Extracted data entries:
*****

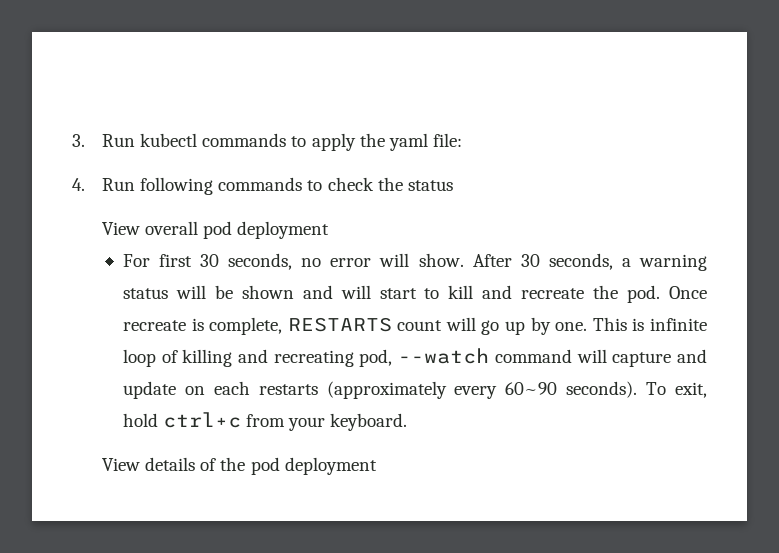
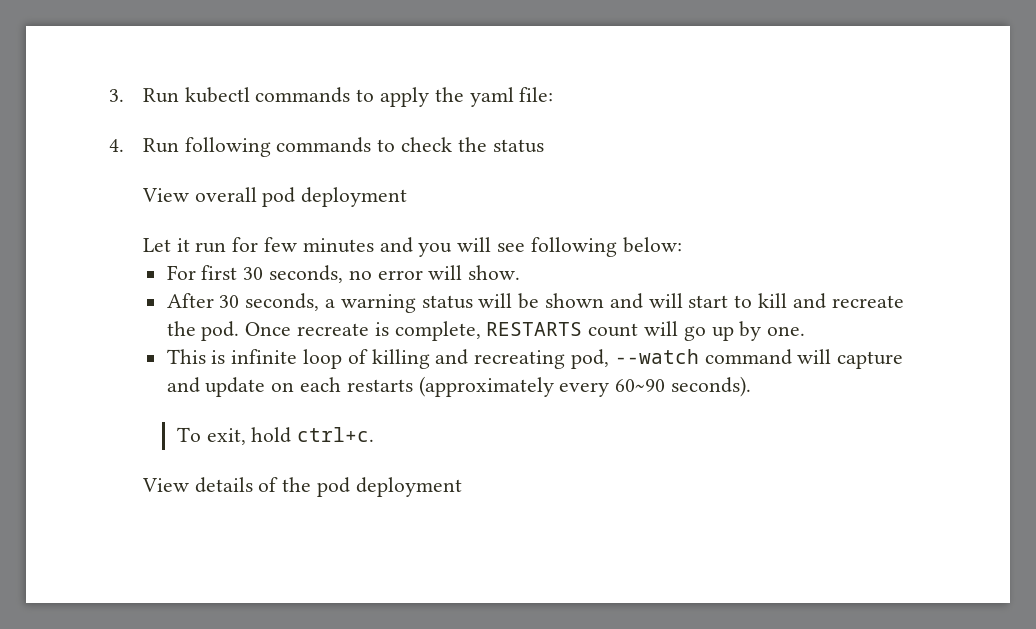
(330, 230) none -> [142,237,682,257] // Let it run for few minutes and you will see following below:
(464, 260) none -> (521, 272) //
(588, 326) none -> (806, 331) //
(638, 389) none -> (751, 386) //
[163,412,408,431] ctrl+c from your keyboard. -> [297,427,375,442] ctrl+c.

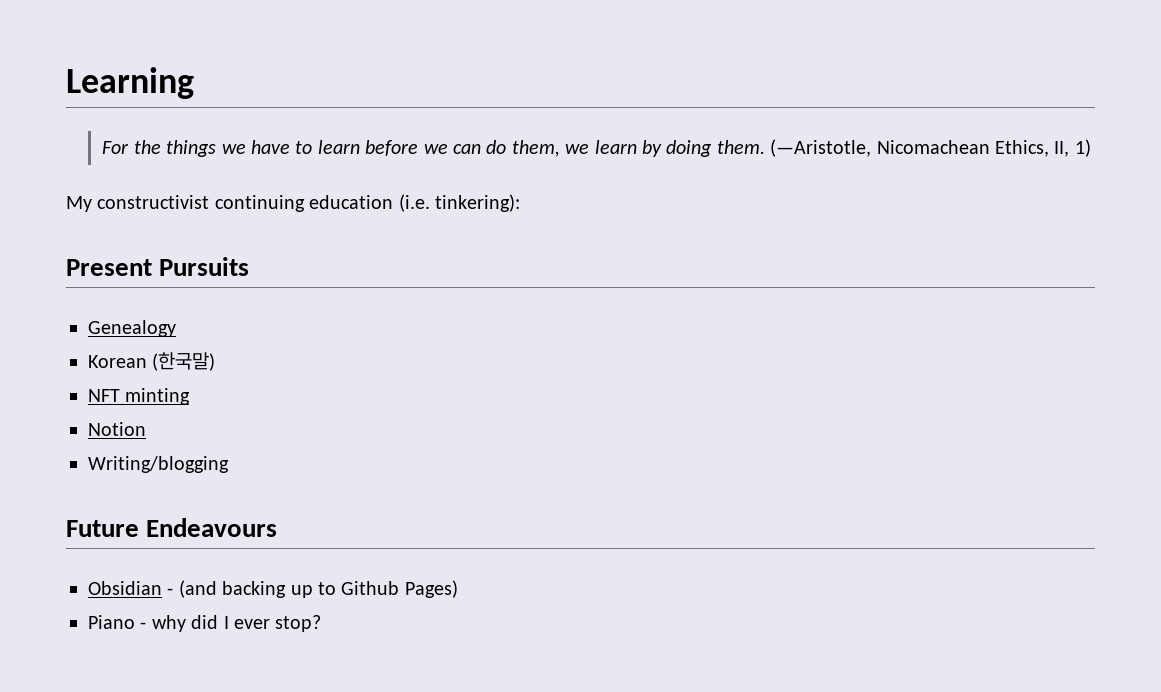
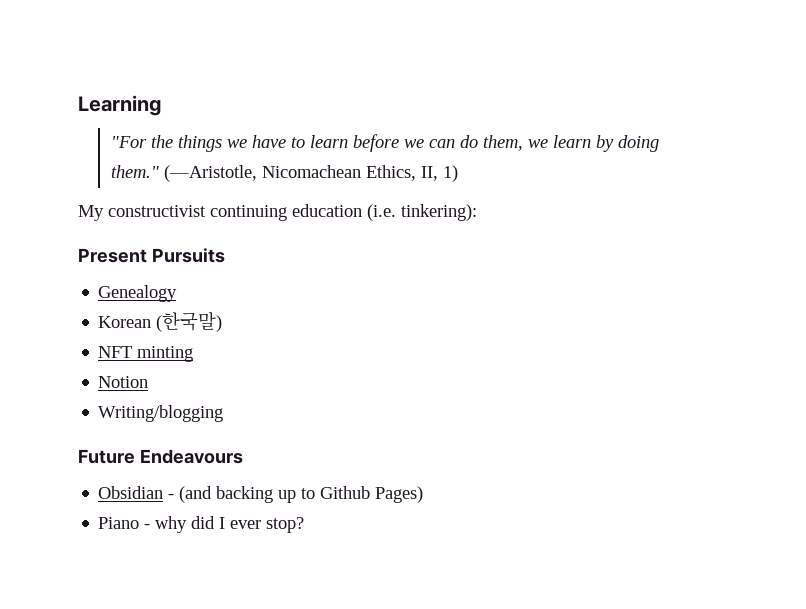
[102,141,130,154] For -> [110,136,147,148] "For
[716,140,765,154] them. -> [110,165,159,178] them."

*****

WORK ITEM: Reproduce only the lines between the line with "[163,412,408,431] ctrl+c from" and the final line of the records, both included, so that the copy matches them exactly and contains no pictures.

SOLVED PROBLEM:
[163,412,408,431] ctrl+c from your keyboard. -> [297,427,375,442] ctrl+c.

[102,141,130,154] For -> [110,136,147,148] "For
[716,140,765,154] them. -> [110,165,159,178] them."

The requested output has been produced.